• [The task] Will you write out the data exactly, excluding every picture?
[[ Data open ]]
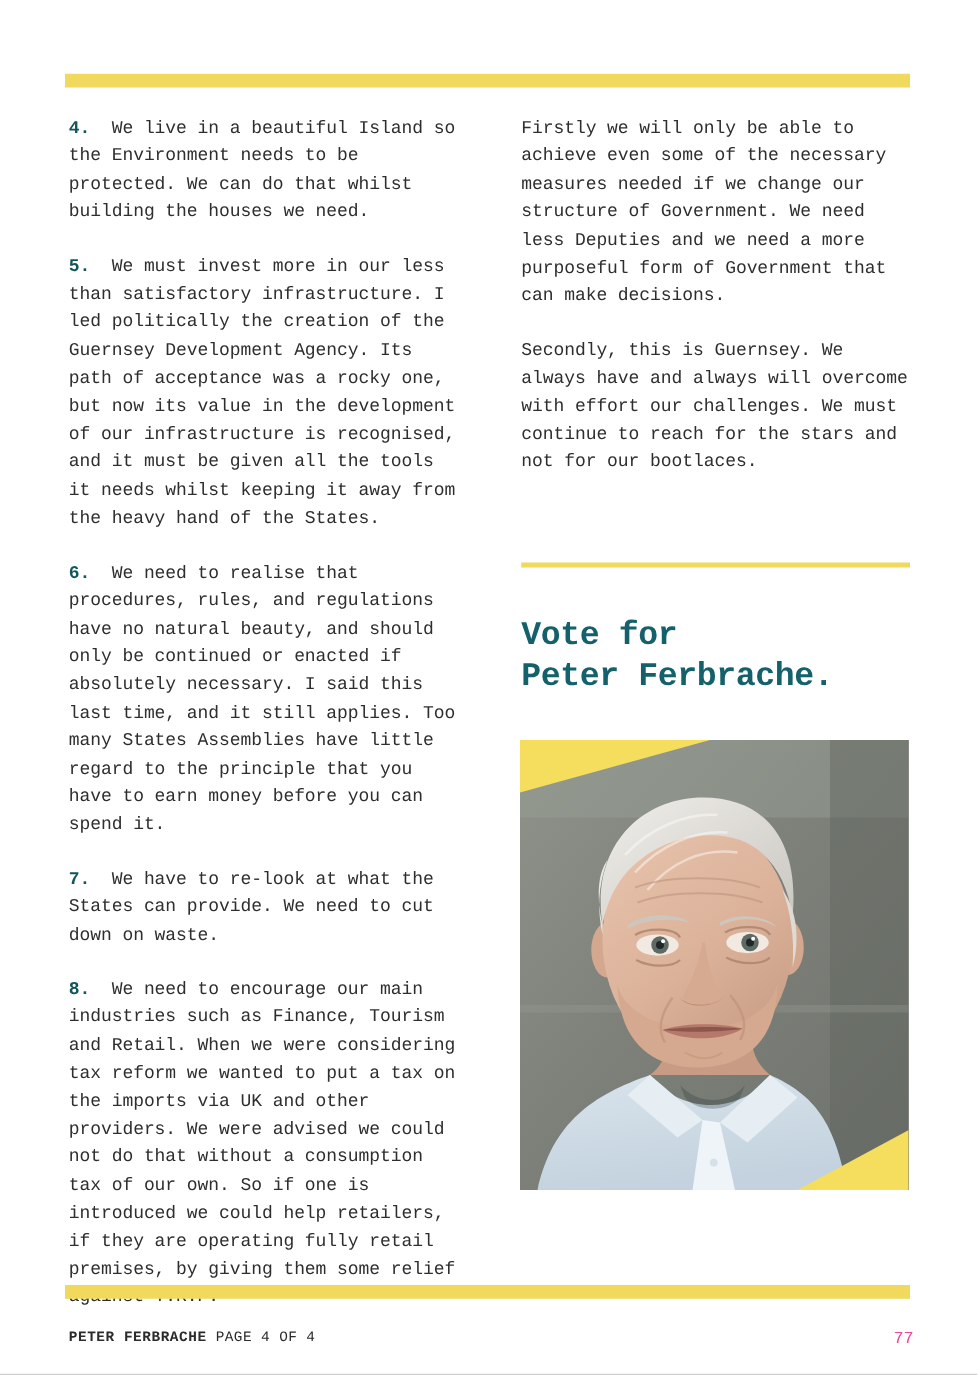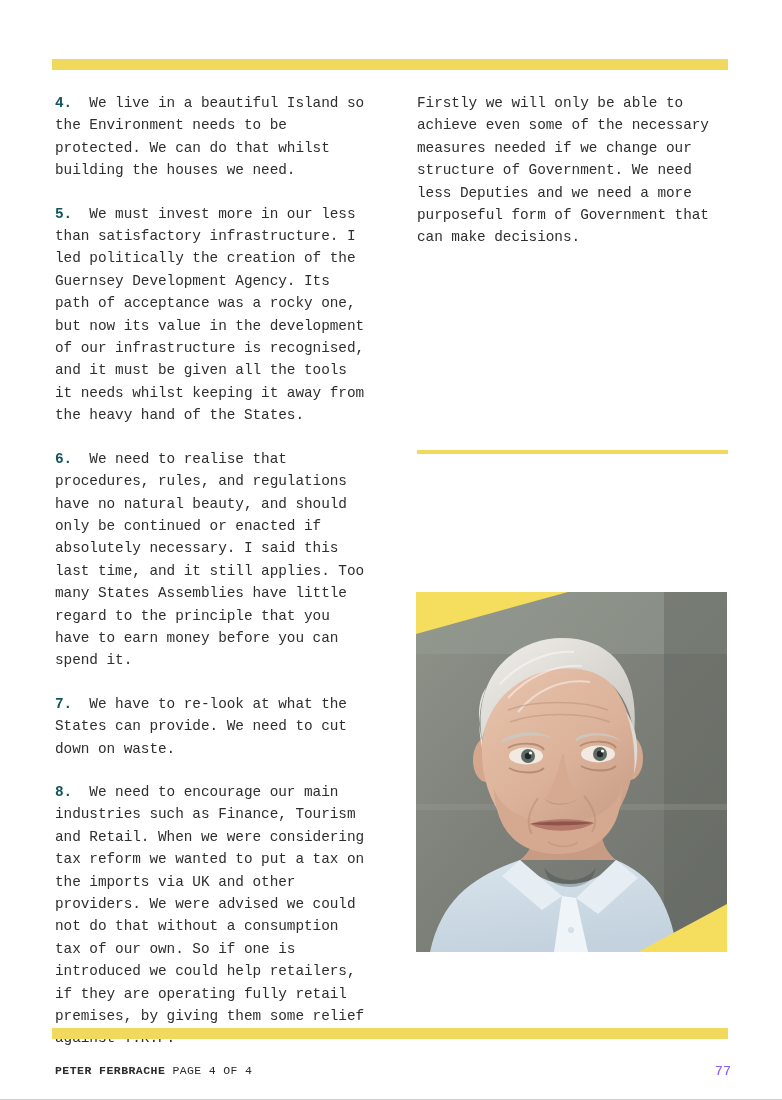--- a/index.html
+++ b/index.html
@@ -142,6 +142,7 @@
 
   <div class="col col-right">
     <p class="para">Firstly we will only be able to achieve even some of the necessary measures needed if we change our structure of Government.  We need less Deputies and we need a more purposeful form of Government that can make decisions.</p>
+    <p class="para">Secondly, this is Guernsey.  We always have and always will overcome with effort our challenges.  We must continue to reach for the stars and not for our bootlaces.</p>
   </div>
 
   <div class="rule-mid"></div>

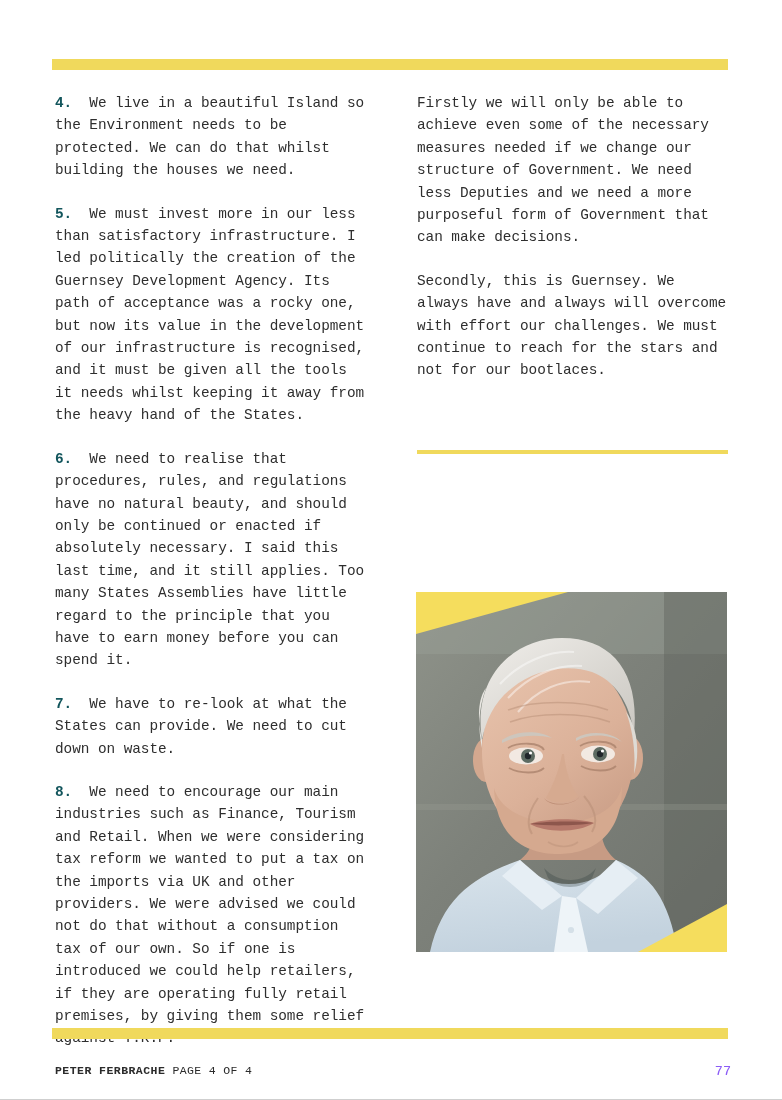--- a/index.html
+++ b/index.html
@@ -147,6 +147,10 @@
 
   <div class="rule-mid"></div>
 
+  <div class="vote-heading">
+    <div>Vote for</div>
+    <div>Peter Ferbrache.</div>
+  </div>
 
   <div class="photo">
     <svg width="311" height="360" viewBox="0 0 311 360">

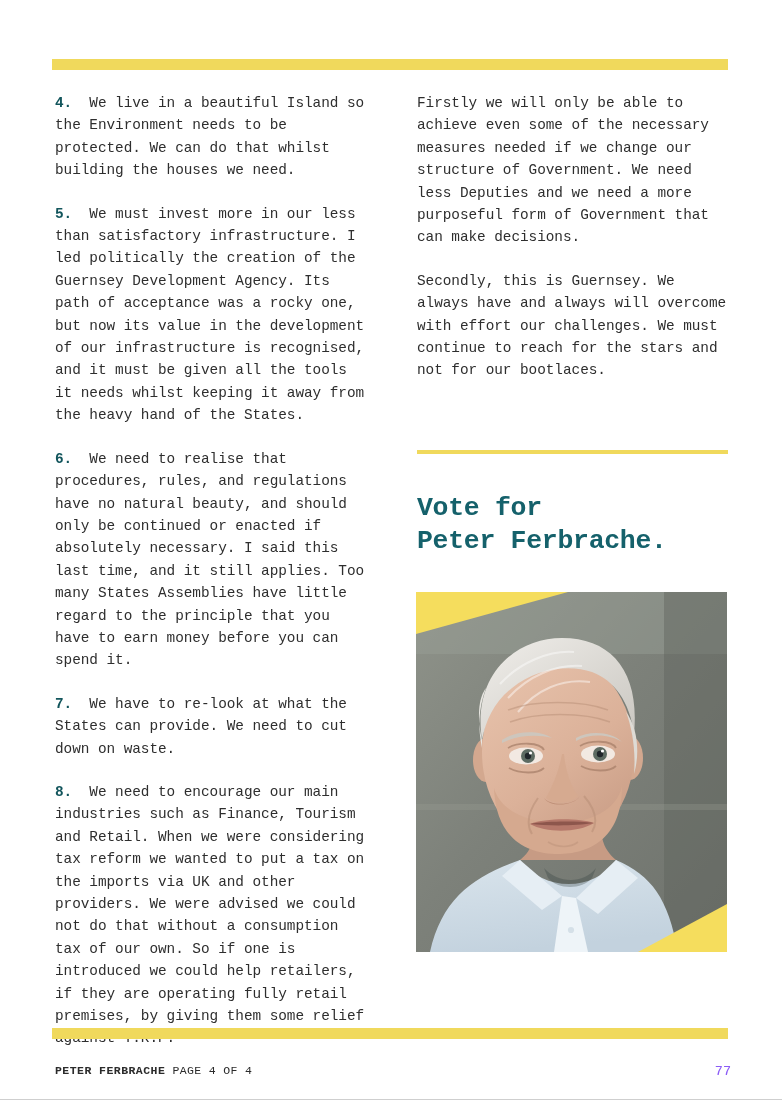--- a/index.html
+++ b/index.html
@@ -122,7 +122,7 @@
   .footer-pageinfo { font-weight: normal; }
   .footer-right {
     font-size: 13.5px;
-    color: #8b5cf6;
+    color: #ec4899;
   }
 </style>
 </head>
[[ Data closed ]]
• [Answer space]
--- a/index.html
+++ b/index.html
@@ -142,6 +142,7 @@
 
   <div class="col col-right">
     <p class="para">Firstly we will only be able to achieve even some of the necessary measures needed if we change our structure of Government.  We need less Deputies and we need a more purposeful form of Government that can make decisions.</p>
+    <p class="para">Secondly, this is Guernsey.  We always have and always will overcome with effort our challenges.  We must continue to reach for the stars and not for our bootlaces.</p>
   </div>
 
   <div class="rule-mid"></div>

--- a/index.html
+++ b/index.html
@@ -147,6 +147,10 @@
 
   <div class="rule-mid"></div>
 
+  <div class="vote-heading">
+    <div>Vote for</div>
+    <div>Peter Ferbrache.</div>
+  </div>
 
   <div class="photo">
     <svg width="311" height="360" viewBox="0 0 311 360">

--- a/index.html
+++ b/index.html
@@ -122,7 +122,7 @@
   .footer-pageinfo { font-weight: normal; }
   .footer-right {
     font-size: 13.5px;
-    color: #8b5cf6;
+    color: #ec4899;
   }
 </style>
 </head>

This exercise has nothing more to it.